When it comes down to it, Christ didn’t need to be baptized. He had no need of it. Zero. He was sinless, having nothing from which to repent or be cleansed of. So why the baptism? For you and for me. In our baptism we had water poured over us (or we were immersed in water) and it changed us and brought about many wonderful effects. In the baptism of the Lord, it was not Christ was who changed and transformed, but rather it was the water poured out that was changed. Because of His baptism, every drop of water on this earth has the power to cleanse us from out sins by baptism. His baptism was truly for us and as such helps us to grasp something of ourselves. How so?
Christ was revealed as the Son of God. In our baptism, the first effect is that sin is washed clean. We are sinless, Christ-like in our purity. Christ was revealed further to be the eternally begotten Son of the Father. When God removes something from us, He always fills the empty space up once more. When he cast out original sin from our hearts He put grace in its place – He put His life in us and we too become sons and daughters of the Father in Christ. Christ is shown to be eternally in perfect union with the Father and Spirit. And in our baptism we are mystically united to Jesus Christ and His body, the Church. We, too, are joined forever the God the Father and the Holy Spirit by our sonship. At His baptism, the Father tears open the heavens to speak to His Son. And how often has He torn open the heavens to come to me? To us? How many times have I been in need and my heavenly Father came to my, though I might have been unaware at the moment? And lastly, Christ was held up to be worshipped by all nations. And with our baptism we become His ambassadors. At our baptism we received a candle and the priest said, “Receive the Light of Christ. Parents and Godparents, this light is to be kept burning brightly.” We now have mission not of going out to have people worship us, but of going out that the presence of Christ might be spread through the whole world and He be worshipped by all people. Our mission is to bring Christ and be Christ to others, and to reverence and see Christ in them.

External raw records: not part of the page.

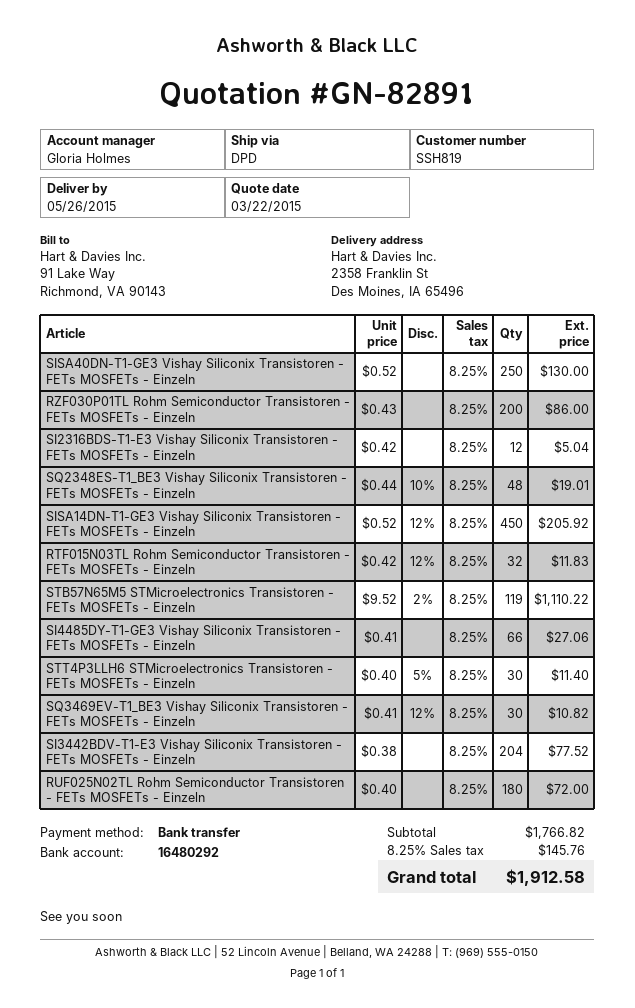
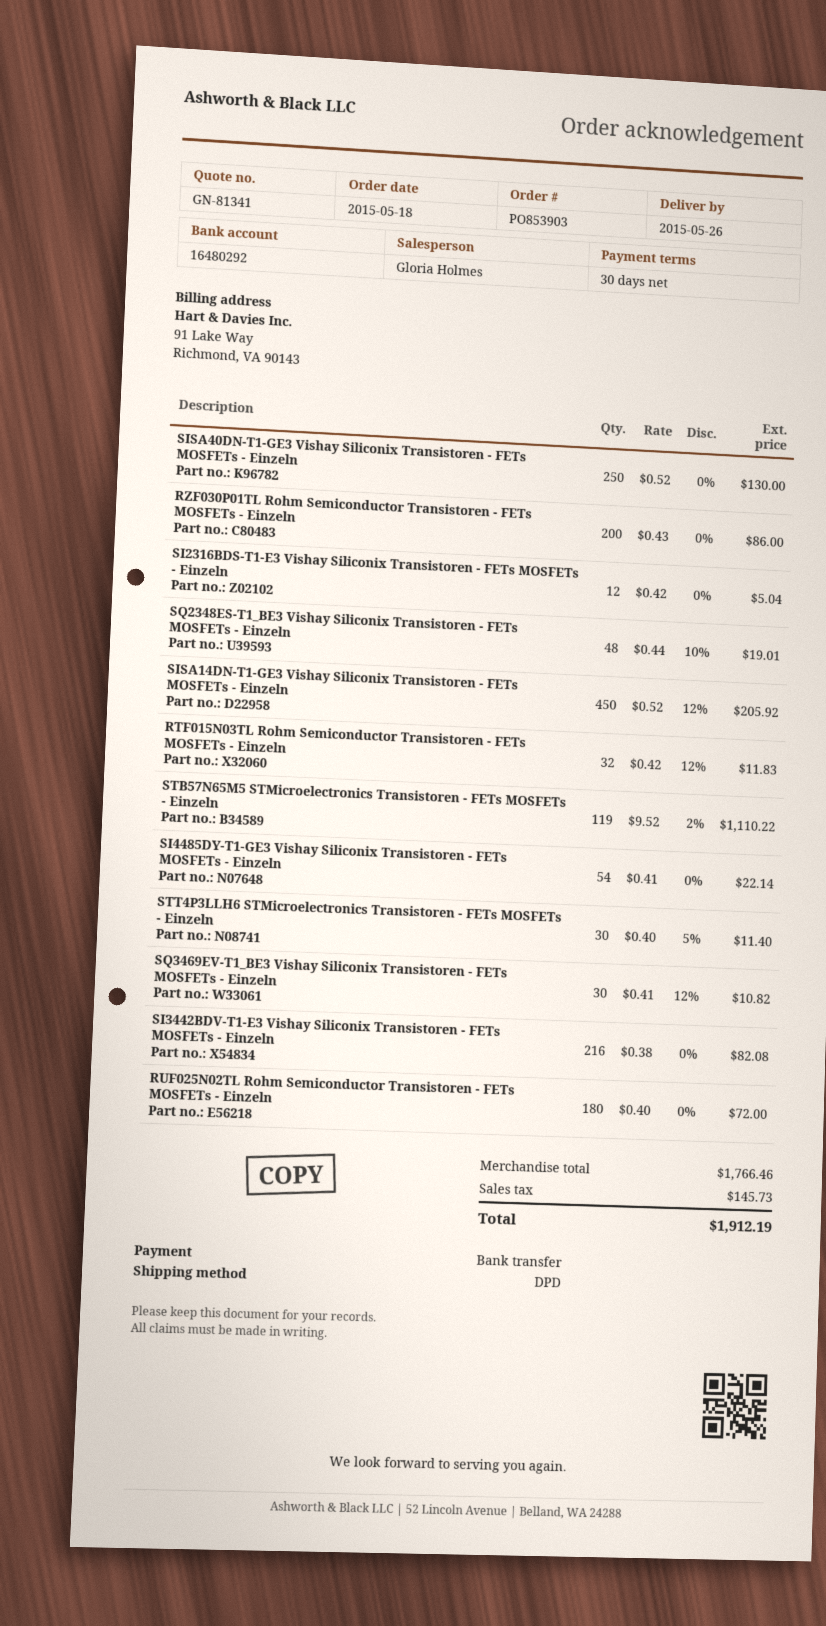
quote number: GN-82891 -> GN-81341
SI4485DY-T1-GE3 Vishay Siliconix Transistoren - FETs MOSFETs - Einzeln: 66 x 0.41 = 27.06 -> 54 x 0.41 = 22.14
SI3442BDV-T1-E3 Vishay Siliconix Transistoren - FETs MOSFETs - Einzeln: 204 x 0.38 = 77.52 -> 216 x 0.38 = 82.08
subtotal: 1766.82 -> 1766.46
tax: 145.76 -> 145.73
total: 1912.58 -> 1912.19

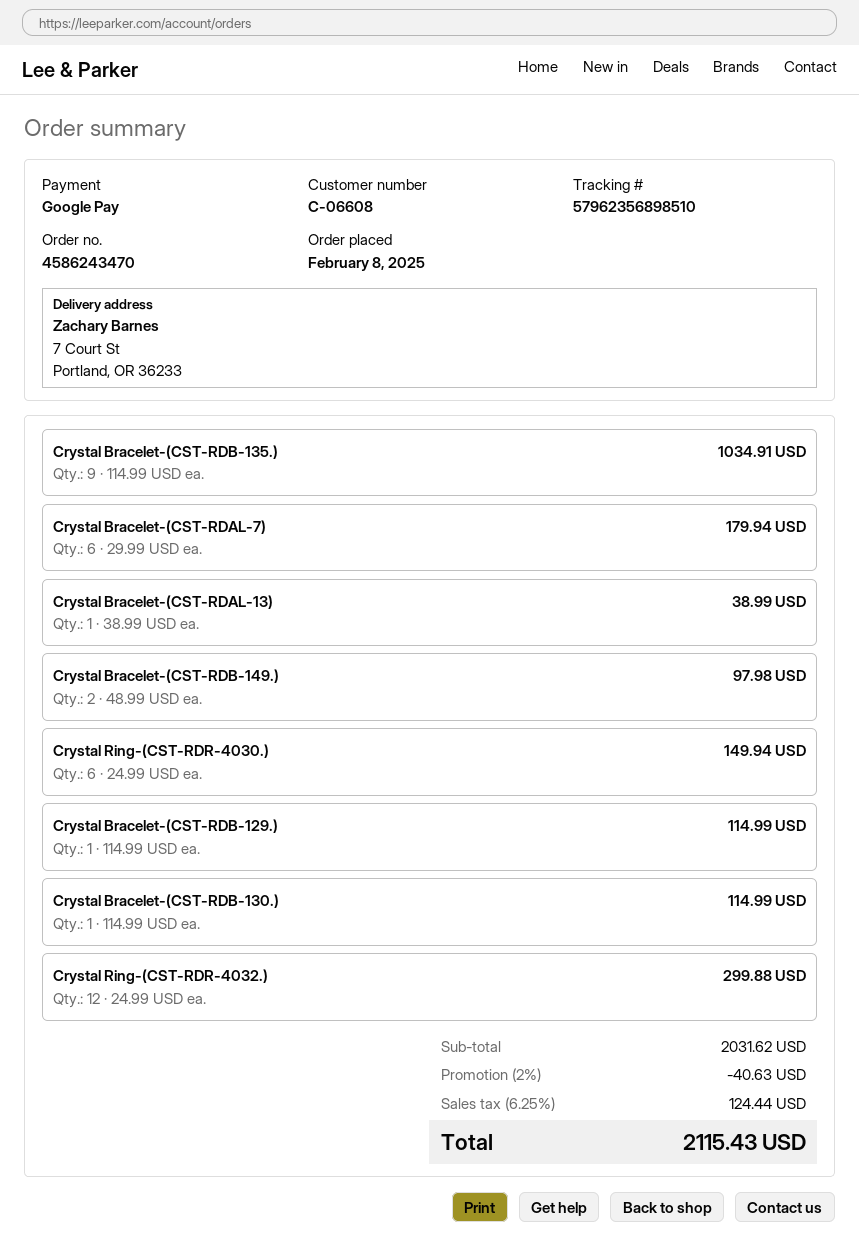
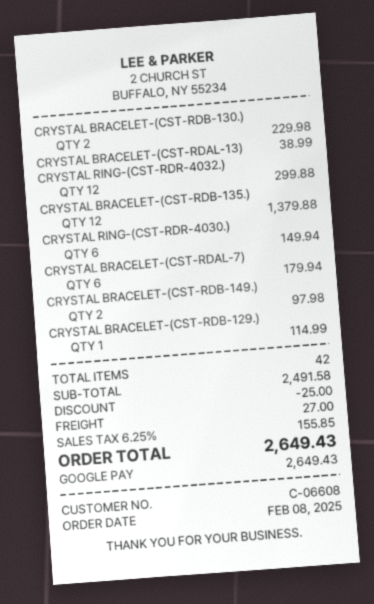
Crystal Bracelet-(CST-RDB-135.): 9 for 1034.91 -> 12 for 1379.88
Crystal Bracelet-(CST-RDB-130.): 1 for 114.99 -> 2 for 229.98
subtotal: 2031.62 -> 2491.58
discount: 40.63 -> 25.00
shipping: none -> 27.00
tax: 6.25% = 124.44 -> 6.25% = 155.85
total: 2115.43 -> 2649.43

The baptism of the Lord is a magnificent feast. It is one more of the thousand attempts of God to show us His love for us in helping us to understand ‘what’s under there.’ As we conclude this Christmas season, I invite each of you to not let the contemplative spirit of Christmas pass. What great fruit could be seen if throughout this year we continue to reflect on that question ‘what child is this?’ because as we contemplate the answer to that question we will come every more deeply to understand Whose children we really are.